Einst überschlugen sich die RFID-Prognosen, doch inzwischen macht sich tiefe Ernüchterung breit. Vor allem die einstigen Vorzeigeprojekte bei Walmart und im Pharmahandel sehen ihre Erwartungen bislang nicht erfüllt.
"Die Technologie ist durchaus viel versprechend, ist aber noch nicht weit genug ausgereift um das Alltagsleben einer hektischen Arzneimittelversorgung zu überstehen", sagt Renard Jackson, verantwortlich für Logistik und Verpackungstechnologie beim US-Pharmagroßhändler Cardinal Healthcare.
Hauptproblem ist seiner Ansicht nach die mangelhafte Erkennungsquote, die bislang nur bei mageren 70 Prozent liegen würde und mindestens auf Werte von über 95 Prozent ansteigen muss. Doch solche Werte ließen sich bei Cardinal Healthcare bislang immer nur dann erzielen, wenn es nur ein Produkt zu Lesen gab und keine weiteren Störquellen im näheren Umkreis vorhanden waren.
Außer diesem gravierenden technischen Mangel gibt es auch noch organisatorische Schwierigkeiten. Viele Hersteller, Großhändler und Apotheken haben entgegen ihren ersten euphorischen Ankündigungen bislang noch keine Anstrengungen unternommen, um alle ihre Produkte und Logistikeinrichtungen umzustellen. Somit müssen zwei parallele Logistikprozesse betrieben werden, was den RFID-Einsatz nicht günstiger, sondern wesentlich teurer macht.
Und dann gibt es in den USA eine wieder aufgeflammte Datenschutzdiskussion, die viele Betriebe als nicht gelöst ansehen. "Alles in allem hat RFID bei uns mehr Probleme verursacht, als es gelöst hat", gibt Jackson als Begründung an, warum er gegenwärtig keine weiteren RFID-Investitionen im eigenen Betrieb mehr plant.

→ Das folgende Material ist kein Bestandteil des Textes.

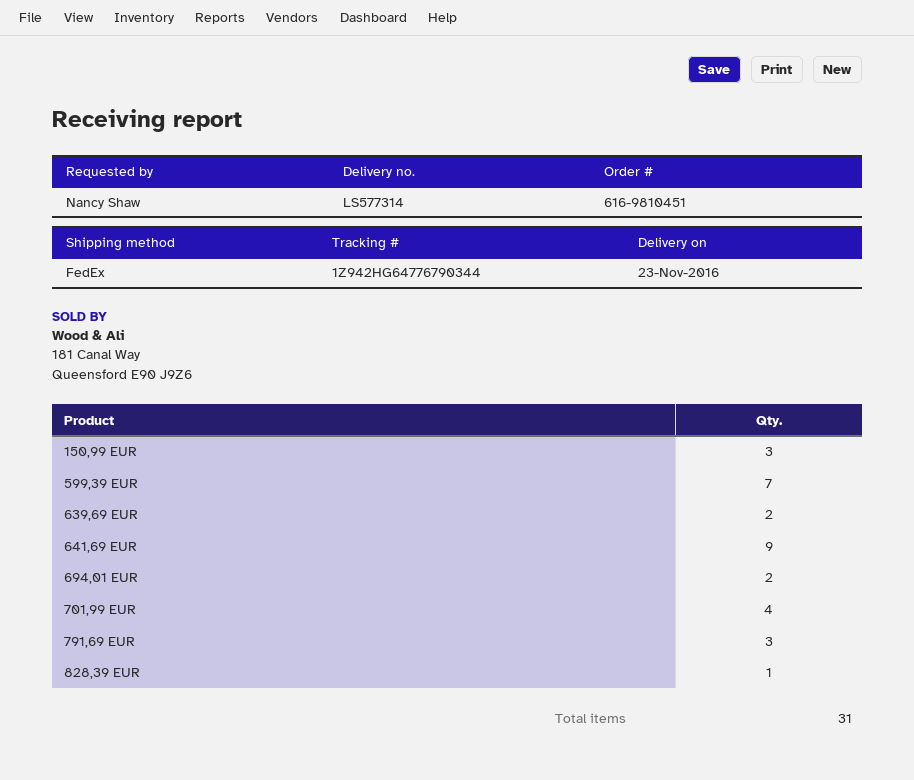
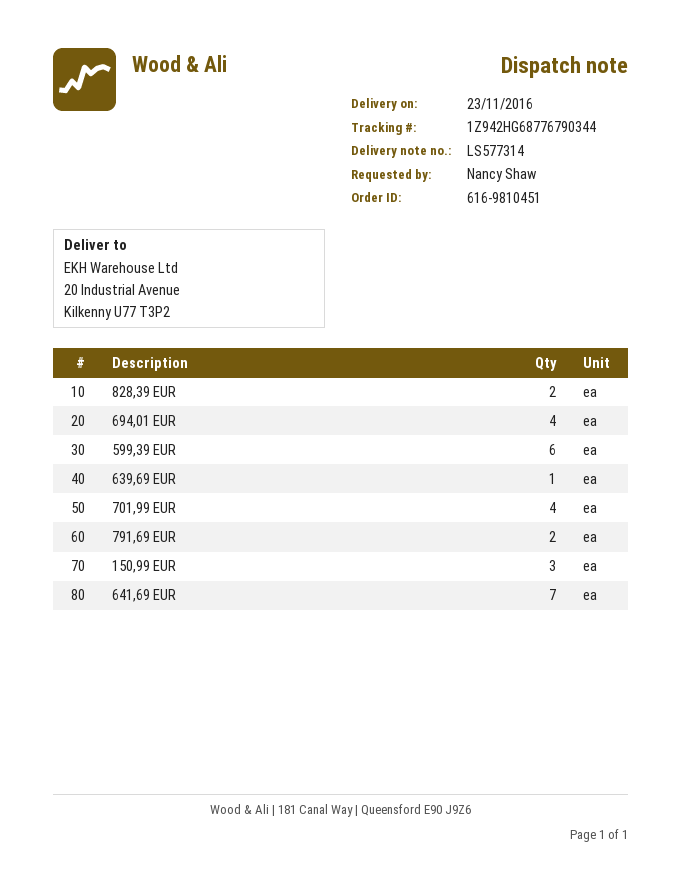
tracking number: 1Z942HG64776790344 -> 1Z942HG68776790344
599,39 EUR: 7 -> 6
639,69 EUR: 2 -> 1
641,69 EUR: 9 -> 7
694,01 EUR: 2 -> 4
791,69 EUR: 3 -> 2
828,39 EUR: 1 -> 2

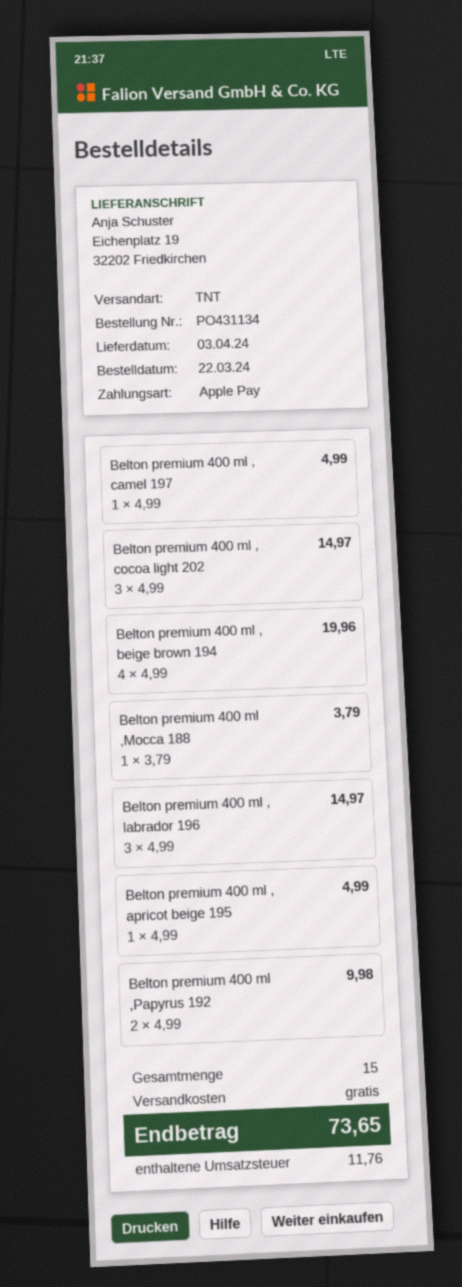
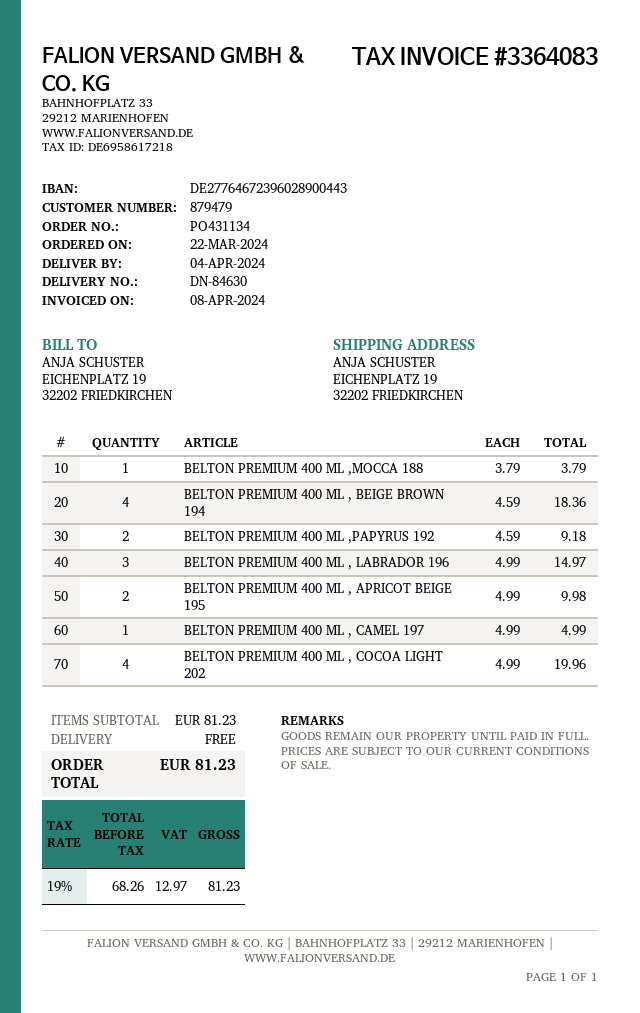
delivery date: 2024-04-03 -> 2024-04-04
Belton premium 400 ml , cocoa light 202: 3 x 4.99 = 14.97 -> 4 x 4.99 = 19.96
Belton premium 400 ml , beige brown 194: 4 x 4.99 = 19.96 -> 4 x 4.59 = 18.36
Belton premium 400 ml , apricot beige 195: 1 x 4.99 = 4.99 -> 2 x 4.99 = 9.98
Belton premium 400 ml ,Papyrus 192: 2 x 4.99 = 9.98 -> 2 x 4.59 = 9.18
tax: 11.76 -> 12.97
total: 73.65 -> 81.23

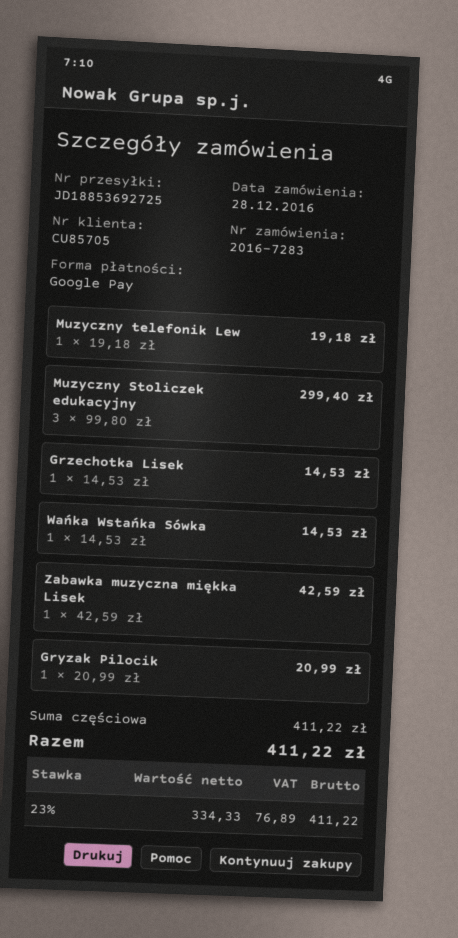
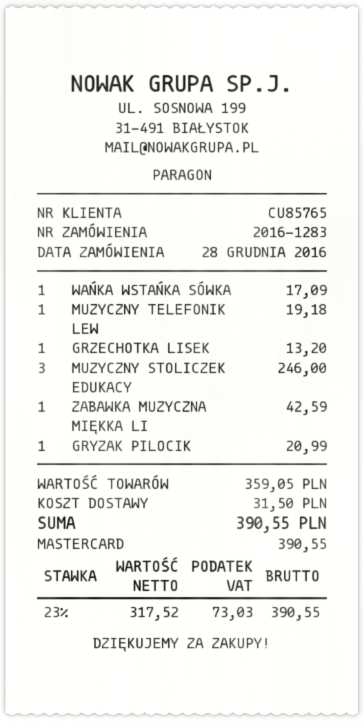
order number: 2016-7283 -> 2016-1283
customer number: CU85705 -> CU85765
payment method: Google Pay -> Mastercard
Muzyczny Stoliczek edukacyjny: 3 for 299.40 -> 3 for 246.00
Grzechotka Lisek: 1 for 14.53 -> 1 for 13.20
Wańka Wstańka Sówka: 1 for 14.53 -> 1 for 17.09
subtotal: 411.22 -> 359.05
shipping: none -> 31.50
net: 334.33 -> 317.52
tax: 23% = 76.89 -> 23% = 73.03
total: 411.22 -> 390.55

Die Erfahrungen bei Cardinal Health werden jetzt von der US-Pharmaaufsicht FDA ausgewertet, denn diese hatte vor drei Jahren ein Gesetz forciert, das einen mehrstufigen Einführungsplan für RFID im Arzneimittelhandel vorsieht, doch die Realität hinkt derzeit weit hinter den Vorgaben her. Selbst wenn die RFID-Industrie die Lesegenauigkeit kurzfristig signifikant verbessern sollte und damit der Druck auf die Beteiligten zur Umstellung ansteigt – ein vor kurzem neu entdecktes Problem könnte zum Killer dieser Technologie im Arzneimittelhandel werden: Es gibt nämlich Hinweise darauf, dass die Temperatur der Medikamente beim Lesevorgang zu stark ansteigt, was vor allem bei biologischen Präparaten zur Zerstörung führen kann. Bei Cardinal Health hat man deshalb inzwischen alle biologischen Präparate von der RFID-Auszeichnung ausgenommen.
Der stark abgebremste Einsatz von RFID beschränkt sich in den USA aber nicht alleine auf die Pharmalogistik. Alle Groß- und Einzelhändler haben ihre Projekte erheblich gestutzt, was in der Summe bereits dazu geführt hat, dass es bei den Technikanbietern zu Entlassungen und Schließungen gekommen ist.
Beim viel zitierten RFID-Primus Walmart hat es inzwischen schon die erste prominente Entlassung wegen dieser Technologie gegeben: IT-Chefin Linda Dillman – unter deren Leitung die ehrgeizigen Pläne entstanden – musste ihren Stuhl für Rollin Ford räumen, der als Erstes eine "weit reichende Überprüfung des RFID-Projekts" anordnete. Seitdem ist die Auszeichnung auf ein Minimum zusammengestrichen. Nur noch wenige "Stock-Keeping-Units" (SKUs) werden mit RFID ausgerüstet.
"Die RFID-Industrie befindet sich in einem gefährlichen Teufelskreis: Geringere Mengen bedeuten höhere Preise und weniger Entwicklungsprojekte, wodurch wiederum die Marktdurchdringung zurückgeht. Erst wenn sich dieses Rad in die andere Richtung zu drehen beginnt, geht es mit RDIF wieder aufwärts", sagt Michael Liard, Analyst bei ABI Research, nachdem er in einem neuen Bericht seine Projektionen für diesen Markt um 15 Prozent reduziert hat.